## What is needed:
Scan the entries below for the word "information". Copy each line that has it.

## Entries shown:
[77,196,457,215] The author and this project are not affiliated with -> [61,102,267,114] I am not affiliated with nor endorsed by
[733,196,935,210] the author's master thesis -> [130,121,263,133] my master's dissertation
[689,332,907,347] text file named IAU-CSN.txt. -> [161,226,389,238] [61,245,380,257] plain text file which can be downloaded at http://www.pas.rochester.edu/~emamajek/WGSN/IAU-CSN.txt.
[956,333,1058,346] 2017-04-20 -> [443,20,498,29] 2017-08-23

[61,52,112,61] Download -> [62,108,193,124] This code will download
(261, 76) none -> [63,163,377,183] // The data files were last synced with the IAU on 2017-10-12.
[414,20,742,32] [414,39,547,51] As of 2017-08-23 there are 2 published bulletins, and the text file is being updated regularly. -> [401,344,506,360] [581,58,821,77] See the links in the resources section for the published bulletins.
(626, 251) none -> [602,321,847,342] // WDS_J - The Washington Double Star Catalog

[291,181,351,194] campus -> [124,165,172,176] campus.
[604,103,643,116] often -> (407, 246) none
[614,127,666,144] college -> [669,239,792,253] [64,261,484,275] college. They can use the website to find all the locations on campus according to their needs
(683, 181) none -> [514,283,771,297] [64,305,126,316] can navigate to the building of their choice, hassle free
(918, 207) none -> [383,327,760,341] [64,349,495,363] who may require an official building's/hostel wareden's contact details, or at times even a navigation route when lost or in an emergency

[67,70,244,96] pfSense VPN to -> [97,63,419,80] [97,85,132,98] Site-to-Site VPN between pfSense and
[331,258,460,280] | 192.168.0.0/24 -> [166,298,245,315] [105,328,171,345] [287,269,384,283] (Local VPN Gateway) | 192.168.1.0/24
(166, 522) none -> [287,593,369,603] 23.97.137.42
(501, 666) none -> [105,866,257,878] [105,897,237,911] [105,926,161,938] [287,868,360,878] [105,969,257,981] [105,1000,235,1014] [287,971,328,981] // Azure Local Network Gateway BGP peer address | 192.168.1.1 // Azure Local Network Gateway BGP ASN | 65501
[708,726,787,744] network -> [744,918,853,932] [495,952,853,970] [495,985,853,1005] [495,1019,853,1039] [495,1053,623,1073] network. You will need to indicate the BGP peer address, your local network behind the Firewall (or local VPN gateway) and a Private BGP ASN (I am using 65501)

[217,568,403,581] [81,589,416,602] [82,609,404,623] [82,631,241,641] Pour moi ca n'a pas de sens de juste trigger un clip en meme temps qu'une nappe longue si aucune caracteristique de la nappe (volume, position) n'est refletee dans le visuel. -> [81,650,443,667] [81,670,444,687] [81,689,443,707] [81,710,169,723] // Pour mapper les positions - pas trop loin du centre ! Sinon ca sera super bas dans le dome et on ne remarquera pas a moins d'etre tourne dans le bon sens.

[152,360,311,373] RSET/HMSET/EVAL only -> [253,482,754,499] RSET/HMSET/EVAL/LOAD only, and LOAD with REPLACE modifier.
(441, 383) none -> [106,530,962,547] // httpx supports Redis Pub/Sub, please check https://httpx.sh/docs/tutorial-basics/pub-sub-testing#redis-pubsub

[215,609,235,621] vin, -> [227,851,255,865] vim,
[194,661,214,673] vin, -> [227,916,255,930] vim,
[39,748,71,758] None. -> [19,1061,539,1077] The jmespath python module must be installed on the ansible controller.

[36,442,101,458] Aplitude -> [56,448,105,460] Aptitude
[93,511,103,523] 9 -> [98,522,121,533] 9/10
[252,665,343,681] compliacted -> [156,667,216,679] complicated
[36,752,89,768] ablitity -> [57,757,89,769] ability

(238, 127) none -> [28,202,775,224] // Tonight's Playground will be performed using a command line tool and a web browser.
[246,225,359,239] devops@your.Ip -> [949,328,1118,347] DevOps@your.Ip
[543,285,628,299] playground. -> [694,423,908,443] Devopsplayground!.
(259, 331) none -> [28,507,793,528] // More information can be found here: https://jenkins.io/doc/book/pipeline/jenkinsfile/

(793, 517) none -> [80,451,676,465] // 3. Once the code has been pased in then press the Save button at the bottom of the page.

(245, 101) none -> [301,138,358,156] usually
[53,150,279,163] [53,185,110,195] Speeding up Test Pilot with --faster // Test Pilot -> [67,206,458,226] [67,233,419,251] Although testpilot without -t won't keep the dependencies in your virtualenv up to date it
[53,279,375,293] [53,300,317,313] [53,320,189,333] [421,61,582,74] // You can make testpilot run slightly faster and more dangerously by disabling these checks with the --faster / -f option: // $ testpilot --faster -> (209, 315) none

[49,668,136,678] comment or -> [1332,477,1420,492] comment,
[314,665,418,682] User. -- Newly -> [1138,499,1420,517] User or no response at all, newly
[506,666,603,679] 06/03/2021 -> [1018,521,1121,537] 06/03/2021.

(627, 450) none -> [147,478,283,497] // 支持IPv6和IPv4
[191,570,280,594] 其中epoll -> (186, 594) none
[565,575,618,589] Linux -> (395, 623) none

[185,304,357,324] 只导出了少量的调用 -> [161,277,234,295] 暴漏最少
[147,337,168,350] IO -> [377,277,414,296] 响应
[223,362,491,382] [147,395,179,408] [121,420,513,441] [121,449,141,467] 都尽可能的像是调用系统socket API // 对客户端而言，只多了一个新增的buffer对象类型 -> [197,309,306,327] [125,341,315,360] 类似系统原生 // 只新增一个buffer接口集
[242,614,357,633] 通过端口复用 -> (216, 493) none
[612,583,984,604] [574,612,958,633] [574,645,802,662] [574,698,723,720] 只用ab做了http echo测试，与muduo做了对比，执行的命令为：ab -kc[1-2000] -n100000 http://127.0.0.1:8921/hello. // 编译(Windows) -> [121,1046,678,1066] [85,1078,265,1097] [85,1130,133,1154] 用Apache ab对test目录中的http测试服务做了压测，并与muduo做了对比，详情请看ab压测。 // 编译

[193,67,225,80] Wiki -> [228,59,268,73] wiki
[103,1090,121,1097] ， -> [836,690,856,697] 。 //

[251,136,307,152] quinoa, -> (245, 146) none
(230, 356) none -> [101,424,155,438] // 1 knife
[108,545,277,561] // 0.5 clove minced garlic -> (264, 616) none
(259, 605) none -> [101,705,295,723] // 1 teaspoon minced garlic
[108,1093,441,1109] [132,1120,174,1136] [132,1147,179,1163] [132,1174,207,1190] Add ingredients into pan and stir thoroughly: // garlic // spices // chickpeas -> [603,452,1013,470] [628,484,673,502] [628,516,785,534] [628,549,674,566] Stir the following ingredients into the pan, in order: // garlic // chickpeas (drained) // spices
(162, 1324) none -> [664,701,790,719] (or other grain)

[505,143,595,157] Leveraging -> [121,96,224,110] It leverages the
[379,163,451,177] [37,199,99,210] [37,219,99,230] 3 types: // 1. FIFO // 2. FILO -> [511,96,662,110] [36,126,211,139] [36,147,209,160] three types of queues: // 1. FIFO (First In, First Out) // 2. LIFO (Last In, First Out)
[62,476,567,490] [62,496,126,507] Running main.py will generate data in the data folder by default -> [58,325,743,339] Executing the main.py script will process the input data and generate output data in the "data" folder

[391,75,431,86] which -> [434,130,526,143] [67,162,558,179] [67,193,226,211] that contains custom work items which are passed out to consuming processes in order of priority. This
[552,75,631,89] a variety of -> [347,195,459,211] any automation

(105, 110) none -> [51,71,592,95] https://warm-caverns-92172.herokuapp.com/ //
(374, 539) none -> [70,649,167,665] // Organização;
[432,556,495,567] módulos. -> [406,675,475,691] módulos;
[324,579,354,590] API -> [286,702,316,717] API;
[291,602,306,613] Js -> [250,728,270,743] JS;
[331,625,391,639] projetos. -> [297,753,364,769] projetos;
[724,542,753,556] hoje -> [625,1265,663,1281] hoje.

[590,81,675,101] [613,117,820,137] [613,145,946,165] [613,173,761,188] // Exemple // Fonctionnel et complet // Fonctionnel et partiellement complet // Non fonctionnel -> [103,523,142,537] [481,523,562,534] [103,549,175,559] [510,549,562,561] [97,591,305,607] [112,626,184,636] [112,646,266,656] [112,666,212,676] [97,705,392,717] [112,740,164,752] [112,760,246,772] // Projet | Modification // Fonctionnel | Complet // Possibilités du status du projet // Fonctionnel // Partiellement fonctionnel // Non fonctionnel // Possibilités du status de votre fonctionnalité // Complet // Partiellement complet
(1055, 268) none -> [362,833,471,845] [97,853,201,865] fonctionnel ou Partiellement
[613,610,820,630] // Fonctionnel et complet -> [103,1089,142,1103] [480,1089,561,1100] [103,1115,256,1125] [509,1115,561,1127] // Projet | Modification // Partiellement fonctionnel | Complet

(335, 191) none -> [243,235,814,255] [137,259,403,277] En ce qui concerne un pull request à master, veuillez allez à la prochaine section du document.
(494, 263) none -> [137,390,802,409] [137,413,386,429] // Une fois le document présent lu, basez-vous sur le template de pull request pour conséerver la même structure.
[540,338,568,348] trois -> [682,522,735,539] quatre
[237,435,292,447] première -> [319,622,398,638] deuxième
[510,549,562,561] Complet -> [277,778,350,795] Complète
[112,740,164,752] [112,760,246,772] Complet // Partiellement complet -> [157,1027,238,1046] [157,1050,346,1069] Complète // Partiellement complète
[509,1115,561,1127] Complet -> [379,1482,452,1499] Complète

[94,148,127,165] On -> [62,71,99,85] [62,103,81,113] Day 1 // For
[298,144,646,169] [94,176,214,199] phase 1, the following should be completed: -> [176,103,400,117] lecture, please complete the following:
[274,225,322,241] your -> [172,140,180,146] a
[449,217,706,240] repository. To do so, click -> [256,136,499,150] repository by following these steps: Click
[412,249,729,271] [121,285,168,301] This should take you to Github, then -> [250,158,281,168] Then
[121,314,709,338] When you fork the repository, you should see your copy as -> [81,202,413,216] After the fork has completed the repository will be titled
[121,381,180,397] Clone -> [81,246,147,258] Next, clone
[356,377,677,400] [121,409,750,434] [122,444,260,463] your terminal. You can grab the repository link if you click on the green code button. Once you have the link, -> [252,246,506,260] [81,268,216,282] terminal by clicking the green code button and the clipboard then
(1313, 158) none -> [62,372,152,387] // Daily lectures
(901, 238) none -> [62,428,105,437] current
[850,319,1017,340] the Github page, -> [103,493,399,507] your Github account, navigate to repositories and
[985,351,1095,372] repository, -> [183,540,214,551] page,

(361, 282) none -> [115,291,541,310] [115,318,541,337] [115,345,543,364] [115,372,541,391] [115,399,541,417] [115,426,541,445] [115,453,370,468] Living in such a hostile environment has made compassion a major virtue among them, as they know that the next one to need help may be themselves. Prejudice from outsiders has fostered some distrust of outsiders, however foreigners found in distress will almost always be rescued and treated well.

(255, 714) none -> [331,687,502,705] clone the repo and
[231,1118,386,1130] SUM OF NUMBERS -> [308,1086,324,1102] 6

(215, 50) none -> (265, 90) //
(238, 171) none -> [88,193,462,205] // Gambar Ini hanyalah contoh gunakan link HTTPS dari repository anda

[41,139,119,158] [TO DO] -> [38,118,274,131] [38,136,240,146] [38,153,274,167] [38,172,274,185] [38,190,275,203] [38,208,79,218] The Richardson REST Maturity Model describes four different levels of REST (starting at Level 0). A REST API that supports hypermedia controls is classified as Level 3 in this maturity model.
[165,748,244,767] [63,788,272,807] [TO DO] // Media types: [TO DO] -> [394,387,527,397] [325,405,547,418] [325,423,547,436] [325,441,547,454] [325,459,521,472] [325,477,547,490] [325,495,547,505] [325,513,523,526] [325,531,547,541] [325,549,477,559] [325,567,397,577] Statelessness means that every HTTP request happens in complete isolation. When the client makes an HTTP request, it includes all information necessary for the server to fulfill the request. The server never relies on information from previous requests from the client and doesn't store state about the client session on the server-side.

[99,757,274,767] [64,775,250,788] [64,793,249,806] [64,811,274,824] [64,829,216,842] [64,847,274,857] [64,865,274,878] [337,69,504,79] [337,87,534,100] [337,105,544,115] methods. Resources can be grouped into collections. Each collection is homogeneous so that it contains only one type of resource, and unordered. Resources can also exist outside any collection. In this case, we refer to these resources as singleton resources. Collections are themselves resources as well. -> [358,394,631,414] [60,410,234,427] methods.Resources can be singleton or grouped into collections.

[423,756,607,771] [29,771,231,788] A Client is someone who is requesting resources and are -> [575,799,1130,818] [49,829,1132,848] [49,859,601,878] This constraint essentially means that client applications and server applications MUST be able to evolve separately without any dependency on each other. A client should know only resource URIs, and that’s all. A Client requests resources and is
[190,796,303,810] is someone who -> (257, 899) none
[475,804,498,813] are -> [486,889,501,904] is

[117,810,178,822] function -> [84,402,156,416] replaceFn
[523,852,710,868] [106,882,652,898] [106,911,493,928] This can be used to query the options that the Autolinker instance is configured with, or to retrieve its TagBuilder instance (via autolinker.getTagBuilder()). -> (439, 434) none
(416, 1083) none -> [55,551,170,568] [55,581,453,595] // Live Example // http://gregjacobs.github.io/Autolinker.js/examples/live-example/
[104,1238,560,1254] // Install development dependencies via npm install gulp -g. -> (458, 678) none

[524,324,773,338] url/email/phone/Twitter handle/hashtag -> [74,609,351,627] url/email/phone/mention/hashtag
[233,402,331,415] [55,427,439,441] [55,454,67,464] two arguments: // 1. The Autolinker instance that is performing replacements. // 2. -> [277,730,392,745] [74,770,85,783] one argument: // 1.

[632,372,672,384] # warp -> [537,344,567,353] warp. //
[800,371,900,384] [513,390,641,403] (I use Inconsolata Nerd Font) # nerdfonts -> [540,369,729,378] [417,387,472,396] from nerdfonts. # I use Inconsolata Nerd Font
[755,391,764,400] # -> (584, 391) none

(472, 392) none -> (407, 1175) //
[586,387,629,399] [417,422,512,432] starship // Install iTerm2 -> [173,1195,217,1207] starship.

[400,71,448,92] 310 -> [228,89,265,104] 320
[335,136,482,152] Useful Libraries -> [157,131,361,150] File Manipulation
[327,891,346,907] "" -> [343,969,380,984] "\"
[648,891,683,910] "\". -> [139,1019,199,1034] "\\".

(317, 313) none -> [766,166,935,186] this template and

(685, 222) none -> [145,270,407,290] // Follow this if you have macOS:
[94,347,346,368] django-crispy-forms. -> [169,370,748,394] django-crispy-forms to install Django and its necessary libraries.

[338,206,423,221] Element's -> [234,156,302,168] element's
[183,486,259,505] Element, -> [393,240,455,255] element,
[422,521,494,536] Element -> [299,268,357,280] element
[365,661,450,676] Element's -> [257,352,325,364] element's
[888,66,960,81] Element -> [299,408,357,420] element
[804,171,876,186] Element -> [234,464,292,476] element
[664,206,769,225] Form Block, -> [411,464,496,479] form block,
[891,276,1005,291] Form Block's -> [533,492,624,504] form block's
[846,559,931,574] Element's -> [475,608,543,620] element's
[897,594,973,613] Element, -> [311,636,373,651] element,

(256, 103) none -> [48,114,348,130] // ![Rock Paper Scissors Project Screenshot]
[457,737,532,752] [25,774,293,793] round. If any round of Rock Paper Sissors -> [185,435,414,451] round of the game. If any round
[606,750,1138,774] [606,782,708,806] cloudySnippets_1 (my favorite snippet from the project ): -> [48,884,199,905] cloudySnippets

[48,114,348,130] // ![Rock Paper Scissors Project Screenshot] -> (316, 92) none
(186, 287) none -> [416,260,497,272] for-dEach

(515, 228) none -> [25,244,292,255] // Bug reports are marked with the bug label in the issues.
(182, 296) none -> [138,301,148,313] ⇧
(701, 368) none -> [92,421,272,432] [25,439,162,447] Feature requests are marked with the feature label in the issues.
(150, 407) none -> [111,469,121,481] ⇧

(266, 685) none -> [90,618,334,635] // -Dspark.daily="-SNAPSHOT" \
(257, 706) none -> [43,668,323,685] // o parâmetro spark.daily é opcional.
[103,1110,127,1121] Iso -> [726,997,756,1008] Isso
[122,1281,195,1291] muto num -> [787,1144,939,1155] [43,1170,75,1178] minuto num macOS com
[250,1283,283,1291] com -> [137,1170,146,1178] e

## Solution for this task:
(259, 331) none -> [28,507,793,528] // More information can be found here: https://jenkins.io/doc/book/pipeline/jenkinsfile/
[165,748,244,767] [63,788,272,807] [TO DO] // Media types: [TO DO] -> [394,387,527,397] [325,405,547,418] [325,423,547,436] [325,441,547,454] [325,459,521,472] [325,477,547,490] [325,495,547,505] [325,513,523,526] [325,531,547,541] [325,549,477,559] [325,567,397,577] Statelessness means that every HTTP request happens in complete isolation. When the client makes an HTTP request, it includes all information necessary for the server to fulfill the request. The server never relies on information from previous requests from the client and doesn't store state about the client session on the server-side.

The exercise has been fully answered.